Still we call it Modernism, and this despite the anomaly of holding to such a name for an epoch fast receding into the cultural past. Not long after this volume is published, “Modernism”will be the name of a period in the beginning of a previous century, too distant even to serve as a figure for the grandparent. Uneasily but inevitably, we have reached a time when many feel the obsolescence of a movement still absurdly wearing such a brazen title. The temptation, much indulged in recent years, has been to dance beyond the reach of the aging, dying giant, to prove that one can live past the epoch marked by such names as Joyce and Woolf, Pound and Eliot, Eisenstein and Brecht, Freud and Marx. Certainly, many forces have joined to change the vectors of late twentieth-century culture. But our contemporary imperative to declare a new period and to declare ourselves citizens of a liberated postmodernism has badly distorted and sadly simplified the moment it means to surpass.

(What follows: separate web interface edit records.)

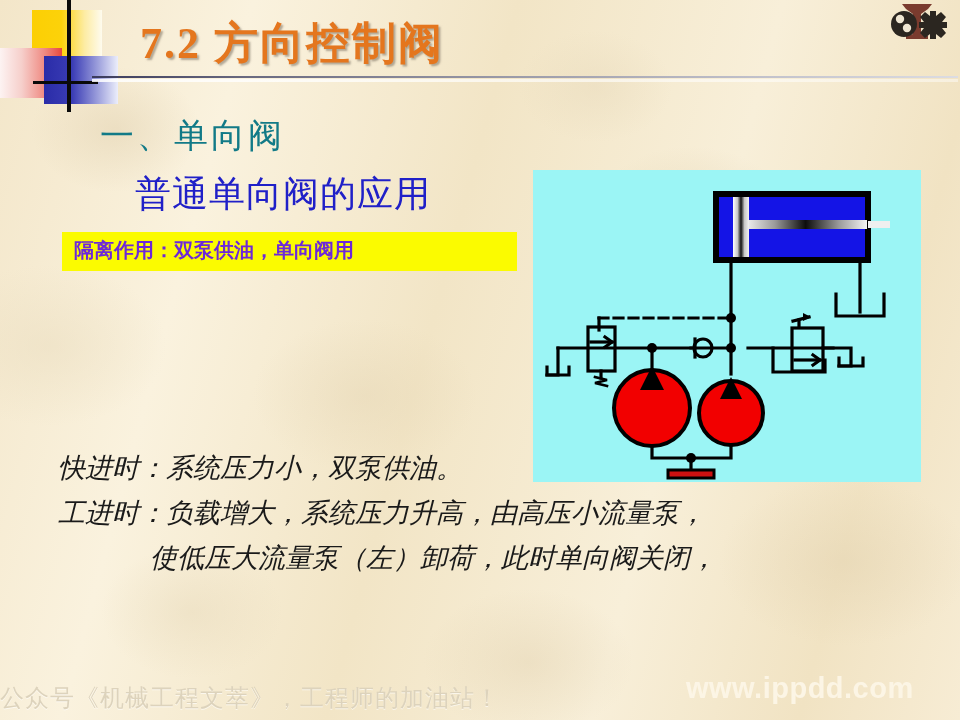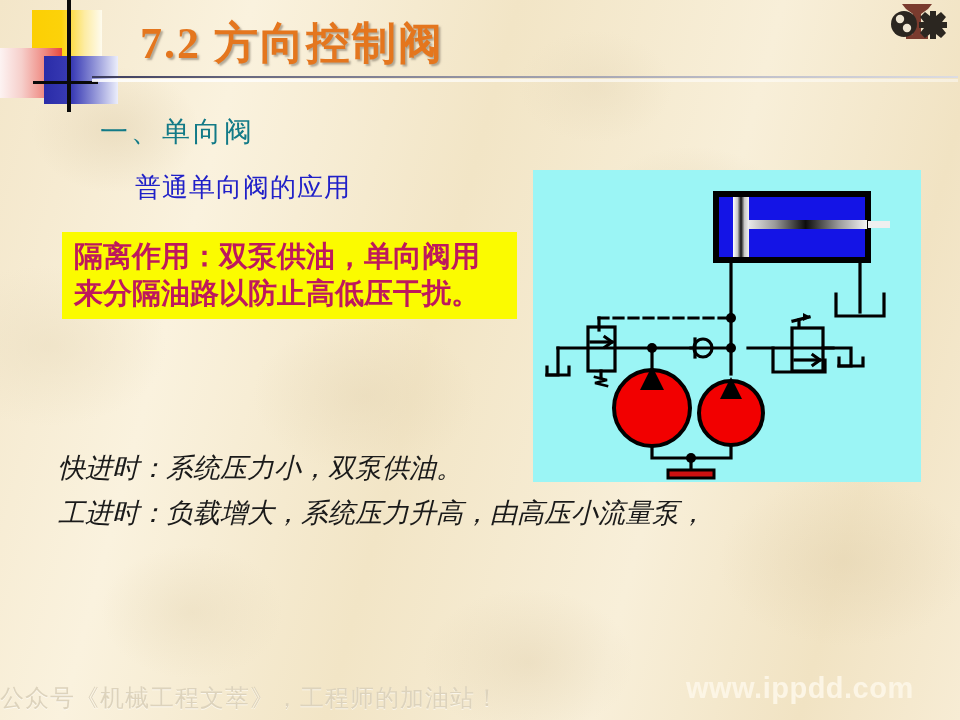--- a/index.html
+++ b/index.html
@@ -107,7 +107,7 @@
     position: absolute;
     left: 100px;
     top: 113px;
-    font-size: 28px;
+    font-size: 34px;
     color: #127a87;
     letter-spacing: 3px;
     white-space: nowrap;

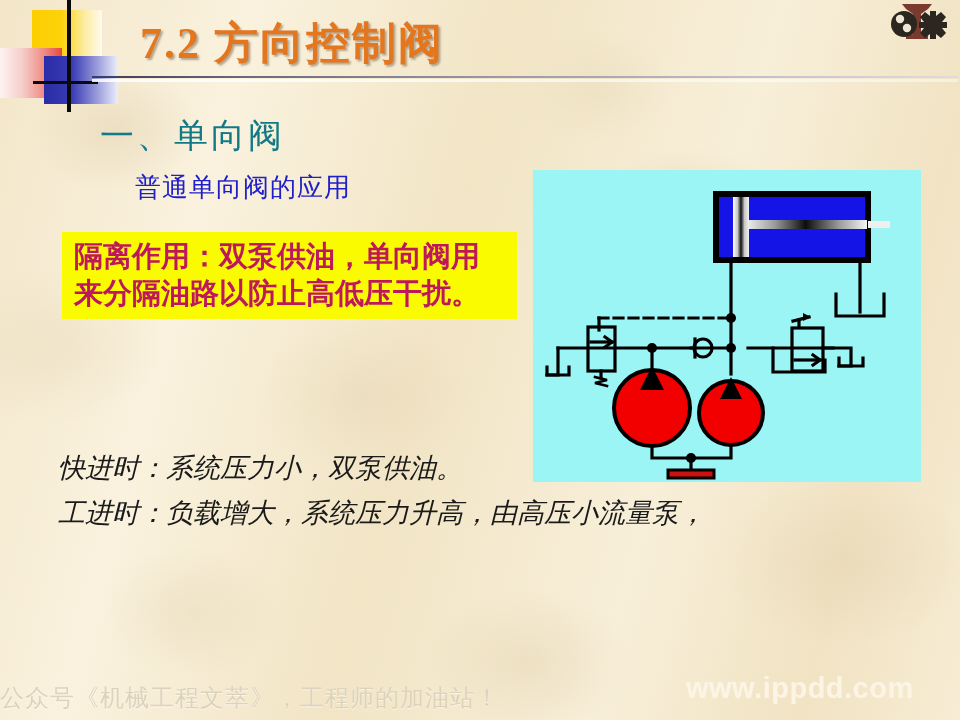--- a/index.html
+++ b/index.html
@@ -116,7 +116,7 @@
     position: absolute;
     left: 135px;
     top: 170px;
-    font-size: 26px;
+    font-size: 36px;
     color: #2020c8;
     letter-spacing: 1px;
     white-space: nowrap;

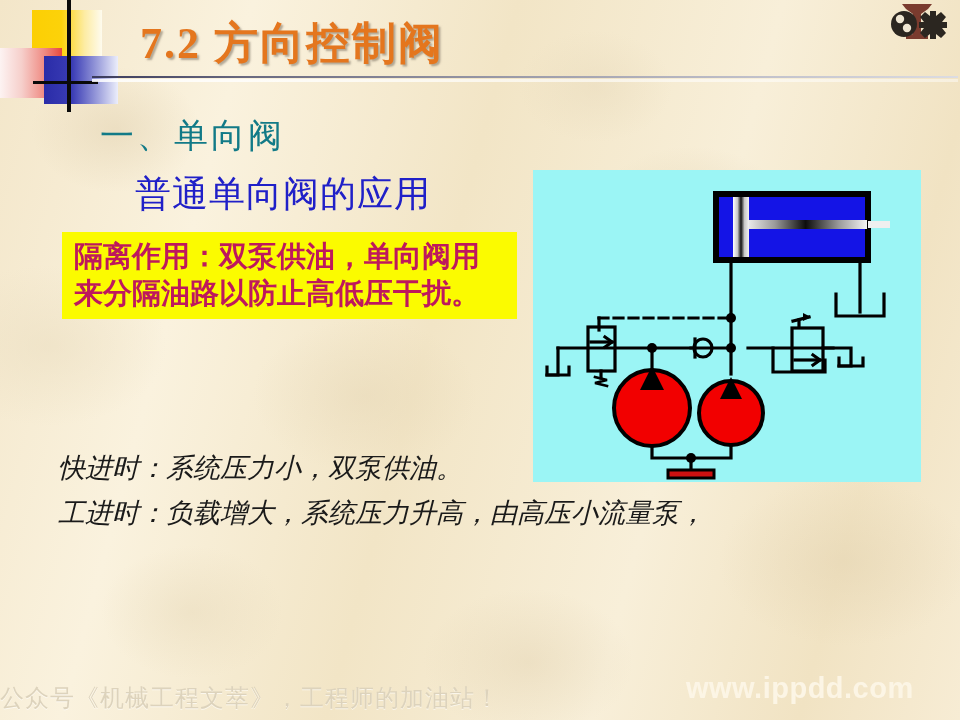--- a/index.html
+++ b/index.html
@@ -134,9 +134,9 @@
     line-height: 1.26;
   }
   #callout .line {
-    font-size: 29px;
+    font-size: 20px;
     font-weight: bold;
-    color: #be185d;
+    color: #6d28d9;
     letter-spacing: 0px;
     white-space: nowrap;
   }

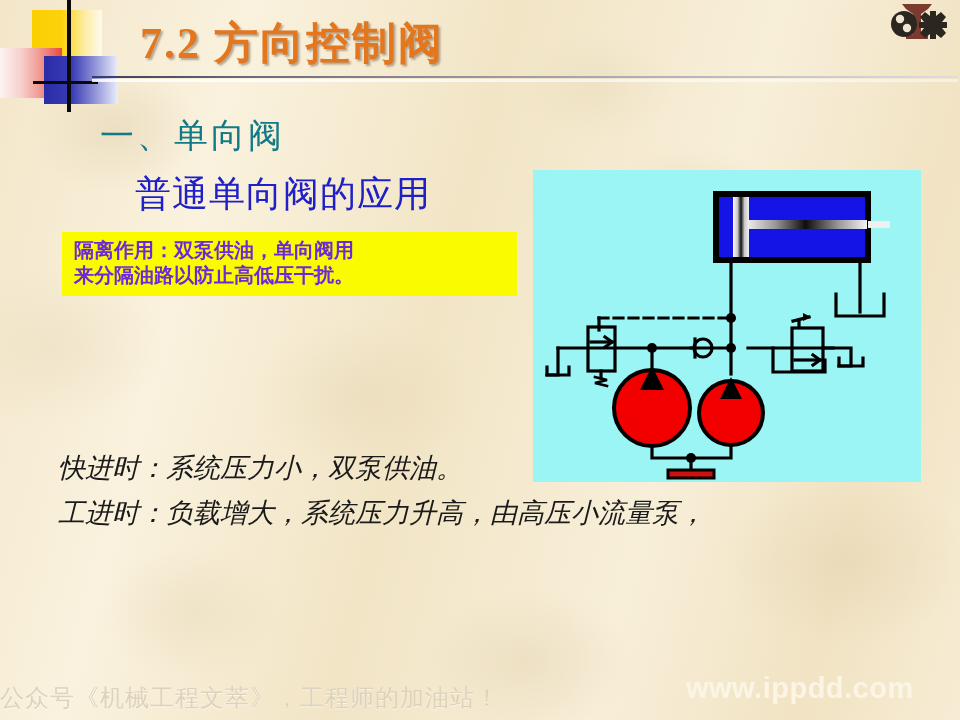--- a/index.html
+++ b/index.html
@@ -236,7 +236,6 @@
 
   <div id="callout">
     <div class="line">隔离作用：双泵供油，单向阀用</div>
-    <div class="line">来分隔油路以防止高低压干扰。</div>
   </div>
 
   <div id="diagram-wrap">

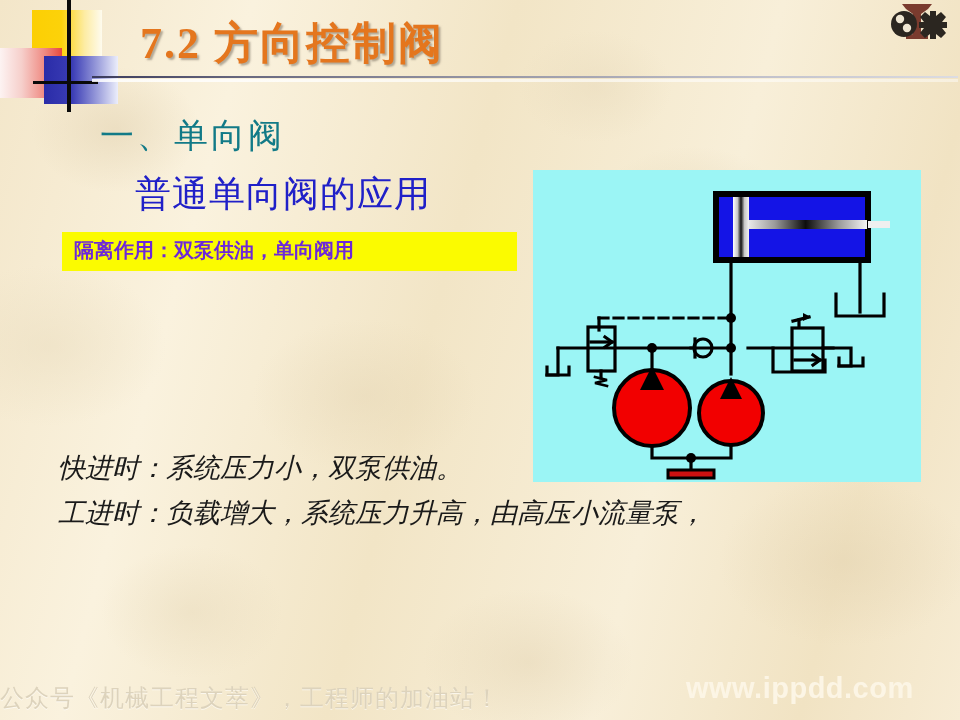--- a/index.html
+++ b/index.html
@@ -325,6 +325,7 @@
   <div id="body-text">
     <div class="btline">快进时：系统压力小，双泵供油。</div>
     <div class="btline">工进时：负载增大，系统压力升高，由高压小流量泵，</div>
+    <div class="btline indent">使低压大流量泵（左）卸荷，此时单向阀关闭，</div>
   </div>
 
   <div id="footer-left">公众号《机械工程文萃》，工程师的加油站！</div>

At first sight it might seem contradictory to include drama in a discussion of Modernism. As a movement, “Modernism” has been defined in artistic terms through the sculptures of Jacob Epstein or Henri Gaudier-Brzeska and the paintings of Wassily Kandinsky or Wyndham Lewis, while in literary terms its usage has been restricted to the work of poets and novelists: preeminently T. S. Eliot, Ezra Pound, James Joyce, D. H. Lawrence, and Virginia Woolf. Indeed, in the various critical studies of the movement published over the last half-century, drama has been conspicuous by its absence; and where mentioned at all, it is generally dismissed as following a different - even anti-modernist - agenda. This may be partly due to the specifically English and American focus of studies that site the defining moment of literary Modernism in the Pound-Eliot nexus. By contrast, drama in the twentieth century has been highly international, with English-speaking playwrights and directors responding to innovations from Europe, and having their experiments picked up in turn.